== Segment start ==
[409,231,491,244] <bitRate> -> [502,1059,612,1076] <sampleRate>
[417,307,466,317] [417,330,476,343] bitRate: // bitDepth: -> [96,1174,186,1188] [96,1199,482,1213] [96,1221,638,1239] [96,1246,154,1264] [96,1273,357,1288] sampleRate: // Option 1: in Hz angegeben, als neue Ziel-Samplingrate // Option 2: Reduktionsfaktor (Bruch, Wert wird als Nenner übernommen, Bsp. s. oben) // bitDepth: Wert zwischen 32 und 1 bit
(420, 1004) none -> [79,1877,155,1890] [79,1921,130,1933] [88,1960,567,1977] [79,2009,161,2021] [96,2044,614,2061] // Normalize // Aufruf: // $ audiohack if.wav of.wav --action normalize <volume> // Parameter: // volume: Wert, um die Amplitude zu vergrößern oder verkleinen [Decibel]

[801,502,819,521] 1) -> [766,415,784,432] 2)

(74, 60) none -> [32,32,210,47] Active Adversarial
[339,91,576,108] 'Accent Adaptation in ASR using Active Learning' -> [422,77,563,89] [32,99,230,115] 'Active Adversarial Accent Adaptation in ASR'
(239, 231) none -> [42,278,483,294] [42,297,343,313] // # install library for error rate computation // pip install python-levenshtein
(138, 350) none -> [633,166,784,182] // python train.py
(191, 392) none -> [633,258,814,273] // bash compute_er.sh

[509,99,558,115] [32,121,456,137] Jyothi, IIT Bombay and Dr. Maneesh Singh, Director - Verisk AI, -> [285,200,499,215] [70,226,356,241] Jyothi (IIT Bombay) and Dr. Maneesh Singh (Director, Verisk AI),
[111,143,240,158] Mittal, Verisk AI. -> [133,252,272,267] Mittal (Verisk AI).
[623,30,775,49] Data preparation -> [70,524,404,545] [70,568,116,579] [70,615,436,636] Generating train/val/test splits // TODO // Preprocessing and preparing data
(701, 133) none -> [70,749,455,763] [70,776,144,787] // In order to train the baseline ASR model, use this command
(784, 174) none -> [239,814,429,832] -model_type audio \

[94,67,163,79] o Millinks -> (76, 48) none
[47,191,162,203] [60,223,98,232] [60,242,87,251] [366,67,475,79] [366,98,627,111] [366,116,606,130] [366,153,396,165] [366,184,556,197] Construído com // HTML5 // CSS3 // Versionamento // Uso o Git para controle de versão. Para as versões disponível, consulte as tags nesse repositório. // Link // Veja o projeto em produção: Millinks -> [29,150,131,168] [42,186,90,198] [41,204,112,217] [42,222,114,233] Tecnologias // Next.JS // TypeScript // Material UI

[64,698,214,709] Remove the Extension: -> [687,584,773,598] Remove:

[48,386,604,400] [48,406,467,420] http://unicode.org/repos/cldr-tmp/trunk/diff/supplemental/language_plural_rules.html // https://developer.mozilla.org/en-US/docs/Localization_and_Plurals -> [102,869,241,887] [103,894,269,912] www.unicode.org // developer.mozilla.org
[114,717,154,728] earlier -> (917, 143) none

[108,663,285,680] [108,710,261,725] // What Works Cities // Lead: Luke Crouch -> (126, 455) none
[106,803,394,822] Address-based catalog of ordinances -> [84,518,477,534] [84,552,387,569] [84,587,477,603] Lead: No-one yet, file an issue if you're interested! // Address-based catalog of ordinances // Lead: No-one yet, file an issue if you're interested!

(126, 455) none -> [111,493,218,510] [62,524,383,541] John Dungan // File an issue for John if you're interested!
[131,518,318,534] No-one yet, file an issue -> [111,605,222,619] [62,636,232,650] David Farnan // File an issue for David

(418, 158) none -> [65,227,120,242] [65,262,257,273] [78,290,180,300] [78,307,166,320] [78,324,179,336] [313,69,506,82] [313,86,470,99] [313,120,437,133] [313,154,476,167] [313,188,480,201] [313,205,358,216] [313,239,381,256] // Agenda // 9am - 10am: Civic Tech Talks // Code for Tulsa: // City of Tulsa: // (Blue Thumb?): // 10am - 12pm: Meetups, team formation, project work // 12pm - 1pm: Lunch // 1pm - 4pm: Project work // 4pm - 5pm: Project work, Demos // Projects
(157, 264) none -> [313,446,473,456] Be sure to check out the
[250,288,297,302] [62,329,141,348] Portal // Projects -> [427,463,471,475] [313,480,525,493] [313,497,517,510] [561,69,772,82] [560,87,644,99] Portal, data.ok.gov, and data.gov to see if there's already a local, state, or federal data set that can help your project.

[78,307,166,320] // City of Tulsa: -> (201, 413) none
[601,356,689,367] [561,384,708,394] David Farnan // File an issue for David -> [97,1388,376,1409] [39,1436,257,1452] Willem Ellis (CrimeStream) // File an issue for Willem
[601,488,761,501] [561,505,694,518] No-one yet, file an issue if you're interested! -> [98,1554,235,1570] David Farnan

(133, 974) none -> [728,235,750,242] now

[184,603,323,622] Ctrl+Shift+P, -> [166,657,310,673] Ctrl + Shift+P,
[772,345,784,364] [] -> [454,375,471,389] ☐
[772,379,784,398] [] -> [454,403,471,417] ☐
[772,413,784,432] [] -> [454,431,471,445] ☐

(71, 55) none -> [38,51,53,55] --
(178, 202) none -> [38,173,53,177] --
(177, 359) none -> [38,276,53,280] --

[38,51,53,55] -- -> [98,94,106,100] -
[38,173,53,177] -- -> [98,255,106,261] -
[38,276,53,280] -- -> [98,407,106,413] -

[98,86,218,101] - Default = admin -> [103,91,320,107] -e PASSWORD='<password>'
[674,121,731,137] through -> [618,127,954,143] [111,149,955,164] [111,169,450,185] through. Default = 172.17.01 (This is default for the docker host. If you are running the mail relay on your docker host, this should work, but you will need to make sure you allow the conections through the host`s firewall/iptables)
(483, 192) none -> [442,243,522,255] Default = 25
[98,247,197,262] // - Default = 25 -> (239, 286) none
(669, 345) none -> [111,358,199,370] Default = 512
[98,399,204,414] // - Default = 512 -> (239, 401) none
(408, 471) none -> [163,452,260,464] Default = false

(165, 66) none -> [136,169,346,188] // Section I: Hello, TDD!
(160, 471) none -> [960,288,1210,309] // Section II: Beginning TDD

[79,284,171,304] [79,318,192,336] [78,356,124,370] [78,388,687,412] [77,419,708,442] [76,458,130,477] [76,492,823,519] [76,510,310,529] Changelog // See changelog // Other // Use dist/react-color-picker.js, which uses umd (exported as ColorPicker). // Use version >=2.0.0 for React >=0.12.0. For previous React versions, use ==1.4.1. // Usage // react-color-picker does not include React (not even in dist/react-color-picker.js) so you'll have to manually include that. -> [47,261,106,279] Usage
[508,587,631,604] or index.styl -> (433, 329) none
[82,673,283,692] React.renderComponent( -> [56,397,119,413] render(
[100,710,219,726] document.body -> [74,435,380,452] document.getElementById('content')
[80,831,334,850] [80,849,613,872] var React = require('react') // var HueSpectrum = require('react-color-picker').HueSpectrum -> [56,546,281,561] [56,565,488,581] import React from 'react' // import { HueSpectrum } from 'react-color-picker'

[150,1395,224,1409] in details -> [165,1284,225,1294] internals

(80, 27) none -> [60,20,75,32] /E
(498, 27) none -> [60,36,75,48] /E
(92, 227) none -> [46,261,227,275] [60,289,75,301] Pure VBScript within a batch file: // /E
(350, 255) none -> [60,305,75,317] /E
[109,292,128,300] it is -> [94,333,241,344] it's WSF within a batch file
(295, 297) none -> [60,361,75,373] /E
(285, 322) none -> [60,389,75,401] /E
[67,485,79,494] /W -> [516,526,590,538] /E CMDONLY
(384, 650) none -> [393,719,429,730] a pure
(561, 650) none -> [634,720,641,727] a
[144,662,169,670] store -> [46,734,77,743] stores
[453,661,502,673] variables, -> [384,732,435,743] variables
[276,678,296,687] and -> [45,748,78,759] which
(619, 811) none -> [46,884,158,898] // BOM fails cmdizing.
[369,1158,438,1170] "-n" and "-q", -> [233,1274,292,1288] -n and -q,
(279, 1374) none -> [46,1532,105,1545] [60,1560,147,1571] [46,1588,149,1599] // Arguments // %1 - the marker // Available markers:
== Segment end ==
[Exercise requirements] Out of the data above, give again only the lines starting at the one holding "(498, 27) none -> [60,36,75,48] /E" and ending at the one holding "[276,678,296,687] and ->", unchanged.

[Task output]
(498, 27) none -> [60,36,75,48] /E
(92, 227) none -> [46,261,227,275] [60,289,75,301] Pure VBScript within a batch file: // /E
(350, 255) none -> [60,305,75,317] /E
[109,292,128,300] it is -> [94,333,241,344] it's WSF within a batch file
(295, 297) none -> [60,361,75,373] /E
(285, 322) none -> [60,389,75,401] /E
[67,485,79,494] /W -> [516,526,590,538] /E CMDONLY
(384, 650) none -> [393,719,429,730] a pure
(561, 650) none -> [634,720,641,727] a
[144,662,169,670] store -> [46,734,77,743] stores
[453,661,502,673] variables, -> [384,732,435,743] variables
[276,678,296,687] and -> [45,748,78,759] which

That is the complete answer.